The Earl Marshal – the Duke of Norfolk – is in overall charge of the coronation.

He is Oxford-educated father-of-five Edward Fitzalan-Howard, 67, and was responsible for organising Elizabeth II’s funeral, as well as the Accession and State Openings of Parliament.

He was banned from driving for six months in September for using his mobile phone behind the wheel despite claiming he needed his licence to arrange the upcoming coronation.

How can I host a coronation street party?

There’s no better excuse to close off the street and string out the bunting than a major royal celebration, and the coronation is no exception.

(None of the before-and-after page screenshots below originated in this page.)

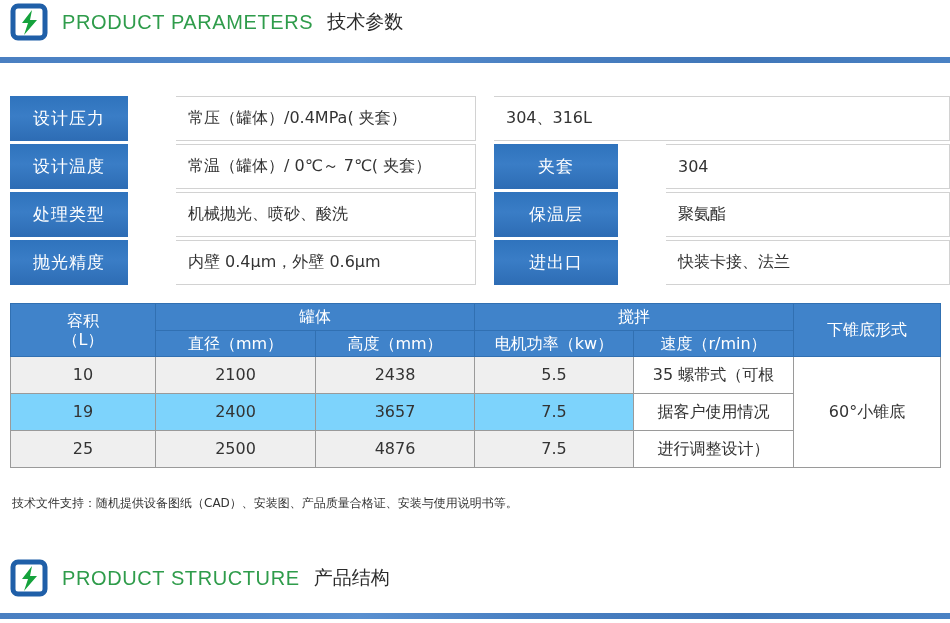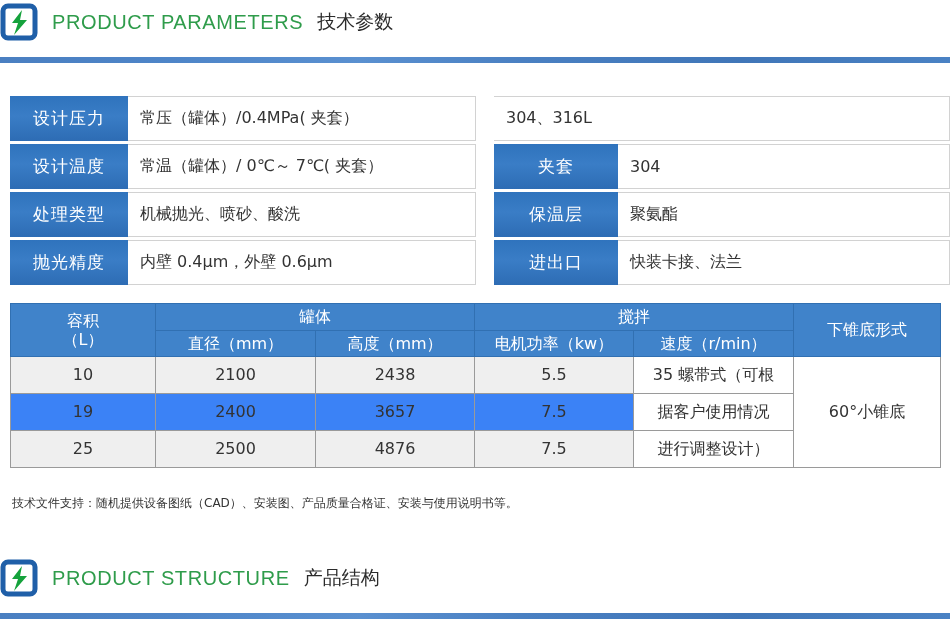--- a/index.html
+++ b/index.html
@@ -23,20 +23,21 @@
   .section-header {
     position: absolute;
     left: 0;
     width: 950px;
     height: 68px;
   }
   .section-header .row {
     display: flex;
     align-items: center;
     height: 44px;
+    padding-left: 10px;
   }
   .logo-icon {
     width: 38px;
     height: 38px;
     flex: 0 0 38px;
     position: relative;
     margin-right: 14px;
   }
   .logo-icon svg { display: block; }
 
@@ -73,20 +74,21 @@
     width: 950px;
   }
   .spec-row {
     display: flex;
     height: 45px;
     margin-bottom: 3px;
   }
   .spec-col {
     display: flex;
     height: 45px;
+    gap: 48px;
   }
   .spec-col.left  { width: 470px; margin-left: 10px; }
   .spec-col.right { width: 460px; margin-left: 18px; }
 
   .spec-label {
     flex: 0 0 118px;
     background: linear-gradient(to bottom, #2f73bd 0%, #3a7dc6 45%, #2d6cb4 100%);
     color: #ffffff;
     font-size: 17px;
     display: flex;
@@ -140,21 +142,21 @@
     line-height: 1.22;
   }
   table.data-table td {
     font-size: 16px;
     color: #333333;
     height: 37px;
     padding: 2px 17px;
     line-height: 1.25;
   }
   tr.band-a td { background: #efefef; }
-  tr.band-b td { background: #3b82f6; }
+  tr.band-b td { background: #7dd3fc; }
   td.merged-white { background: #ffffff !important; font-size: 16px; }
   td.speed-cell { background: #ffffff !important; white-space: nowrap; }
 
   
   .footnote {
     position: absolute;
     left: 12px;
     top: 495px;
     width: 930px;
     font-size: 12px;

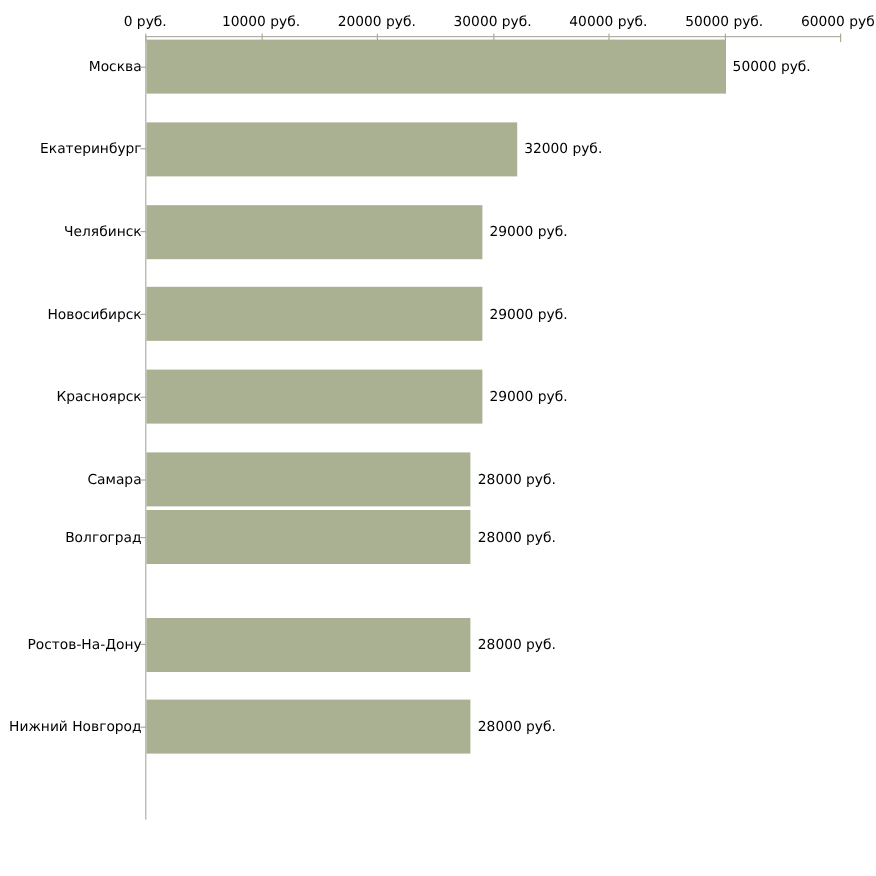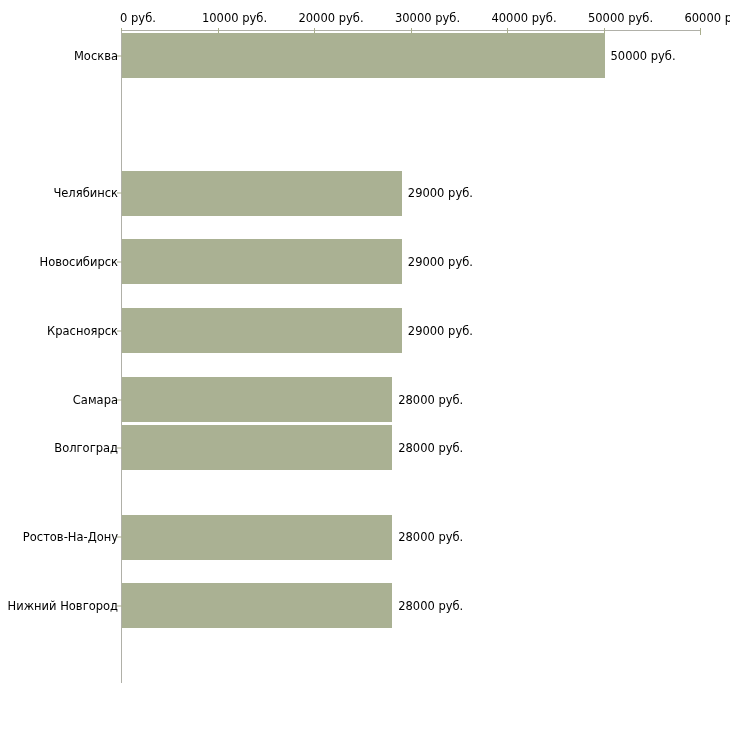--- a/index.html
+++ b/index.html
@@ -32,21 +32,20 @@
     height: 40px;
   }
   .x-tick-label {
     position: absolute;
     top: 12px;
     transform: translateX(-50%);
     white-space: nowrap;
     font-size: 11.5px;
     line-height: 12px;
     color: #000000;
-    margin-left: 17px;
   }
   #x-axis-line {
     position: absolute;
     left: 121px;
     top: 30px;
     height: 1px;
     background: #b0b0a8;
   }
   .x-tick-mark {
     position: absolute;
@@ -139,20 +138,26 @@
     </div>
 
   <div id="plot-area">
     <div id="y-axis-line"></div>
   <div class="bar-row" style="top: 2px; height: 45px;">
         <div class="bar-label">Москва</div>
         <div class="bar-tick"></div>
         <div class="bar-rect" style="width: 482.5px; background: rgb(170, 177, 147);"></div>
         <div class="bar-value" style="left: 610.5px;">50000 руб.</div>
       </div>
+      <div class="bar-row" style="top: 70.8px; height: 45px;">
+        <div class="bar-label">Екатеринбург</div>
+        <div class="bar-tick"></div>
+        <div class="bar-rect" style="width: 308.8px; background: rgb(170, 177, 147);"></div>
+        <div class="bar-value" style="left: 436.8px;">32000 руб.</div>
+      </div>
       <div class="bar-row" style="top: 139.6px; height: 45px;">
         <div class="bar-label">Челябинск</div>
         <div class="bar-tick"></div>
         <div class="bar-rect" style="width: 279.85px; background: rgb(170, 177, 147);"></div>
         <div class="bar-value" style="left: 407.85px;">29000 руб.</div>
       </div>
       <div class="bar-row" style="top: 208.4px; height: 45px;">
         <div class="bar-label">Новосибирск</div>
         <div class="bar-tick"></div>
         <div class="bar-rect" style="width: 279.85px; background: rgb(170, 177, 147);"></div>

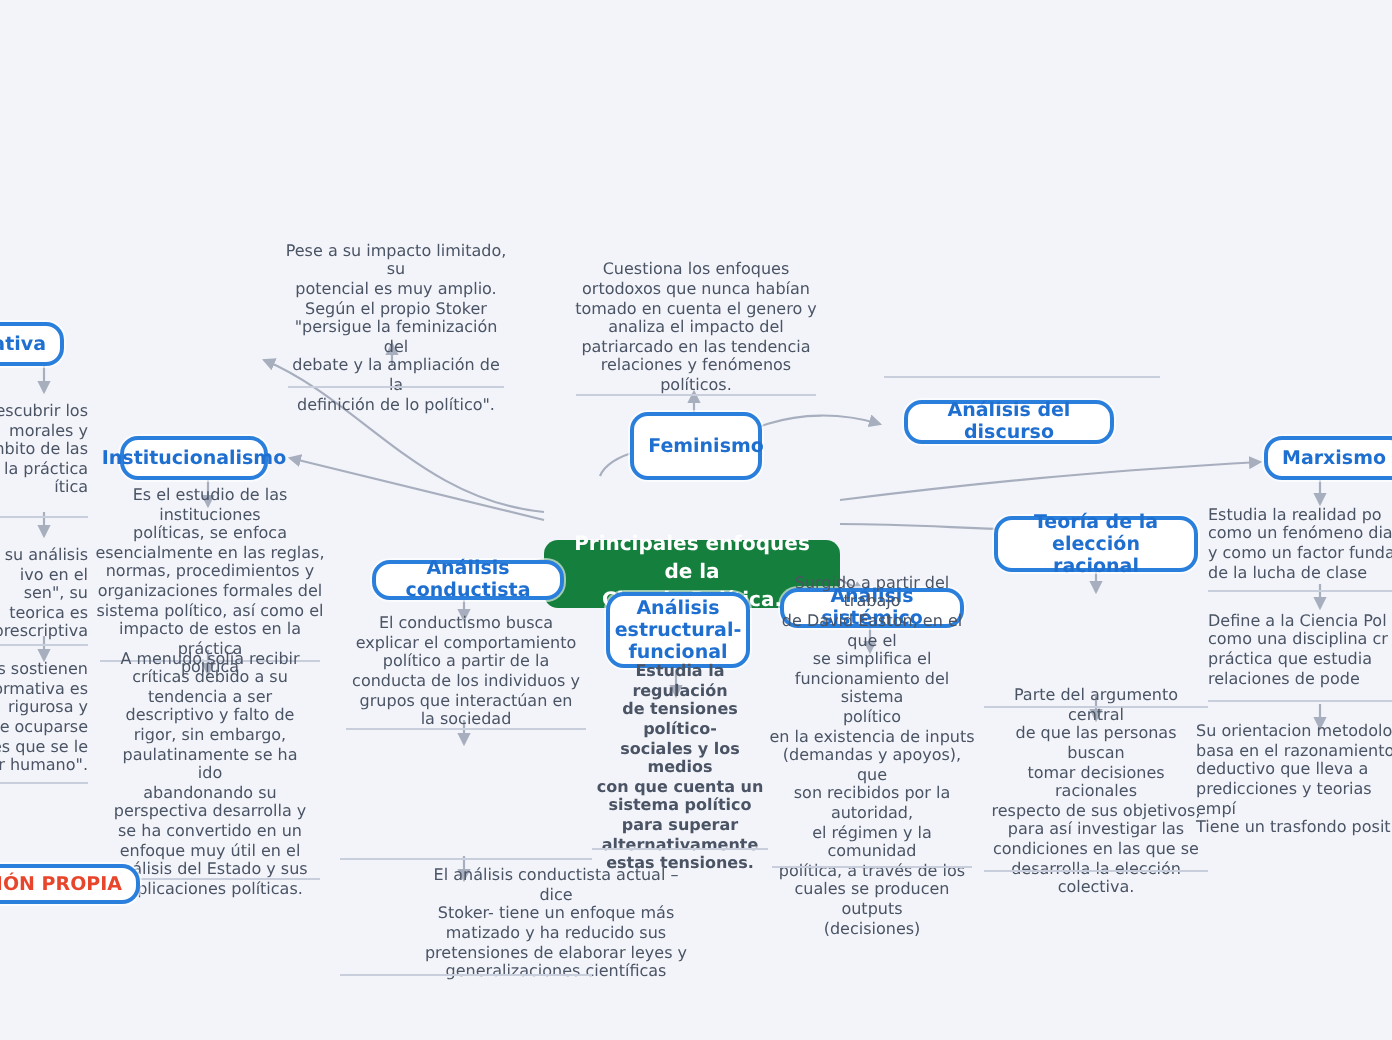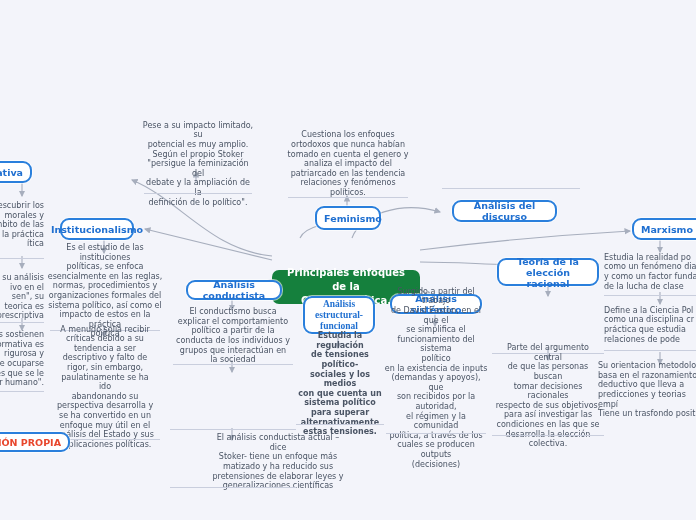--- a/index.html
+++ b/index.html
@@ -152,21 +152,21 @@
 rigor, sin embargo,
 paulatinamente se ha ido
 abandonando su
 perspectiva desarrolla y
 se ha convertido en un
 enfoque muy útil en el
 análisis del Estado y sus
 implicaciones políticas.</div>
   <div class="underline" style="left:50px;top:439px;width:110px;"></div>
 
-  <div class="node" style="left:315px;top:206px;width:66px;height:24px;padding-left:17px;">Feminismo</div>
+  <div class="node" style="left:315px;top:206px;width:66px;height:34px;padding-left:17px;">Feminismo</div>
   <div class="leaf" style="left:285px;top:134px;width:126px;height:60px;">Cuestiona los enfoques
 ortodoxos que nunca habían
 tomado en cuenta el genero y
 analiza el impacto del
 patriarcado en las tendencia
 relaciones y fenómenos
 políticos.</div>
   <div class="underline" style="left:288px;top:197px;width:120px;"></div>
   <div class="leaf" style="left:142px;top:138px;width:112px;height:52px;">Pese a su impacto limitado, su
 potencial es muy amplio.
@@ -218,21 +218,21 @@
 en la existencia de inputs
 (demandas y apoyos), que
 son recibidos por la
 autoridad,
 el régimen y la comunidad
 política, a través de los
 cuales se producen outputs
 (decisiones)</div>
   <div class="underline" style="left:386px;top:433px;width:100px;"></div>
 
-  <div class="node" style="left:303px;top:296px;width:72px;height:38px;font-family:Liberation Serif, serif;">Análisis
+  <div class="node" style="left:303px;top:296px;width:72px;height:38px;">Análisis
 estructural-
 funcional</div>
   <div class="leaf" style="left:296px;top:348px;width:88px;height:72px;font-weight:bold;">Estudia la regulación
 de tensiones político-
 sociales y los medios
 con que cuenta un
 sistema político
 para superar
 alternativamente
 estas tensiones.</div>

If they’re small and just for residents, street parties don’t need a licence, although you might need to apply to your local council.

There’s more information on the government website.

Coronation celebrations can be found and added to the official interactive map.

What happens during a coronation?

There are six basic phases to the coronation: the recognition, the oath, the anointing, the investiture (which includes the crowning), the enthronement and the homage.

During the ceremony, King Charles will swear to uphold the law and the Church of England, be anointed with holy oil, receive the Royal Orb and sceptres and be crowned with the solid gold St Edward’s Crown.

How will it be different to the Queen’s coronation in 1953?

While the 1953 coronation was three hours long and had 8,000 guests in attendance, the ceremony for King Charles is expected to be shorter and smaller in scope.

The Queen’s coronation was the first to be televised and was credited with bringing TV into the mainstream.

More than 20 million people watched the service on television, many crowded around neighbours’ screens, outnumbering the radio audience for the first time.